3-Hydroxyamphetamine

Clinical data
- Trade names: Pressionorm, Wintonin
- Other names: 3-Hydroxyamphetamine; meta-Hydroxyamphetamine; α-Methyl-meta-tyramine; 3-Hydroxy-α-methylphenethylamine
- ATC code: C01CA15 (WHO) ;

Legal status
- Legal status: In general: ℞ (Prescription only);

Identifiers
- IUPAC name (±)-3-(2-aminopropyl)phenol;
- CAS Number: 1075-61-2; S-form: 18840-47-6;
- PubChem CID: 219105;
- DrugBank: DB13703;
- ChemSpider: 189921;
- UNII: L9JB0763SW; S-form: V51RRX51VH;
- KEGG: D07150;
- ChEMBL: ChEMBL2105064;
- ECHA InfoCard: 100.012.779

Chemical and physical data
- Formula: C_{9}H_{13}NO
- Molar mass: 151.209 g·mol^{−1}
- 3D model (JSmol): Interactive image;
- SMILES OC1=CC(C[C@H](C)N)=CC=C1;
- InChI InChI=1S/C9H13NO/c1-7(10)5-8-3-2-4-9(11)6-8/h2-4,6-7,11H,5,10H2,1H3/t7-/m0/s1; Key:WTDGMHYYGNJEKQ-ZETCQYMHSA-N;

= Gepefrine =

Sympathomimetic drug in the amphetamine family

Gepefrine, also known as 3-hydroxyamphetamine or α-methyl-meta-tyramine and sold under the brand names Pressionorm and Wintonin, is a sympathomimetic medication used as an antihypotensive agent which has been marketed in Germany.

==Pharmacology==
Gepefrine is described as a sympathomimetic and antihypotensive agent.

==Chemistry==
Gepefrine, also known as 3-hydroxy-α-methylphenethylamine or as 3-hydroxyamphetamine, is a substituted phenethylamine and amphetamine derivative.
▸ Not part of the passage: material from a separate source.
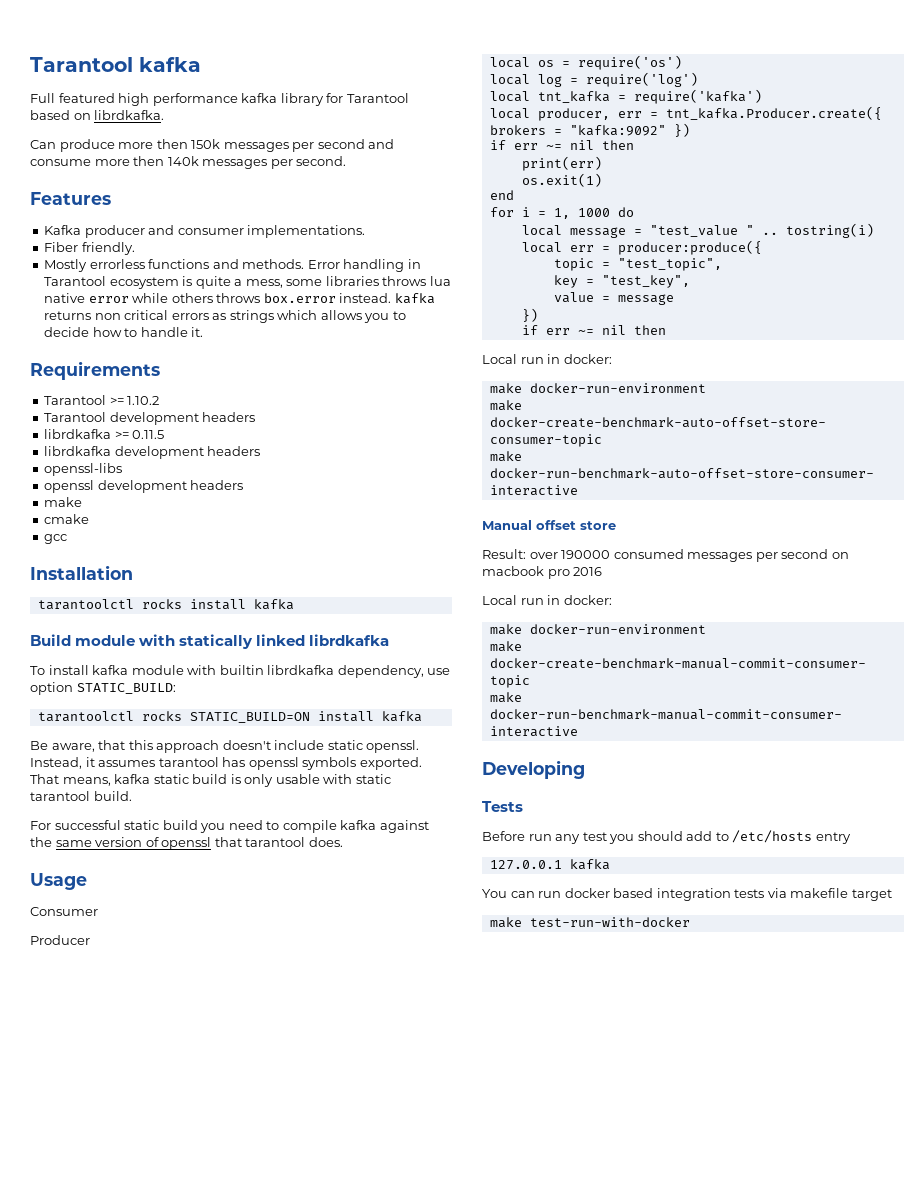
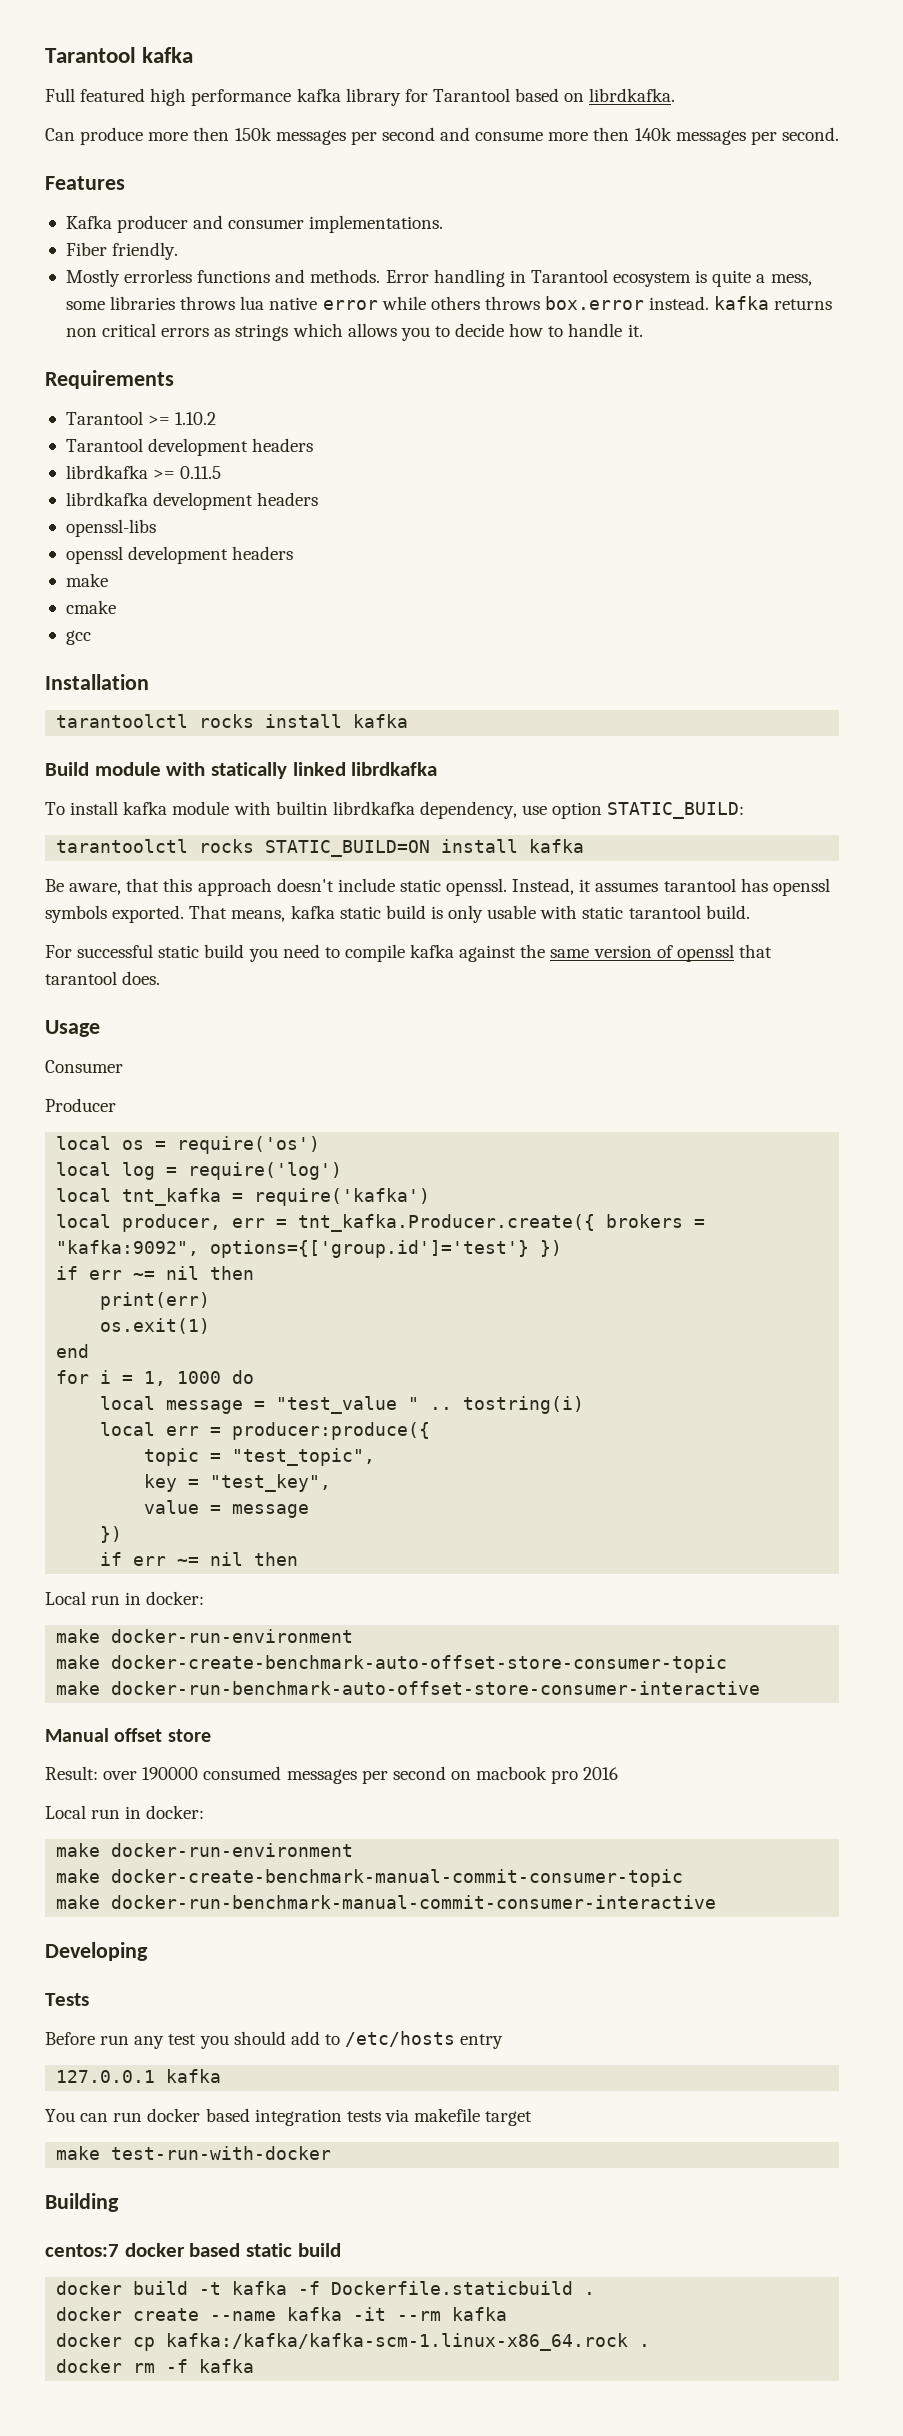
[569,125,666,136] "kafka:9092" -> [56,1240,530,1258] "kafka:9092", options={['group.id']='test'}
(690, 922) none -> [45,2193,119,2212] [45,2243,341,2257] [56,2281,596,2295] [56,2307,508,2321] [56,2333,651,2351] [56,2359,255,2373] // Building // centos:7 docker based static build // docker build -t kafka -f Dockerfile.staticbuild . // docker create --name kafka -it --rm kafka // docker cp kafka:/kafka/kafka-scm-1.linux-x86_64.rock . // docker rm -f kafka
It is used pharmaceutically as the (S)-enantiomer and as the tartrate salt. Related compounds include meta-tyramine (3-hydroxyphenethylamine), 4-hydroxyamphetamine (norpholedrine), 3,4-dihydroxyamphetamine (α-methyldopamine), and metaraminol ((1R,2S)-3,β-dihydroxyamphetamine), among others.

==History==
Gepefrine was synthesized by 1968 and was introduced for medical use in Germany by 1981.

==Society and culture==
===Names===
Gepefrine is the generic name of the drug and its INN. Brand names of gepefrine include Pressionorm and Wintonin.

==Other drugs==
Gepefrine is a known metabolite of amphetamine in rats.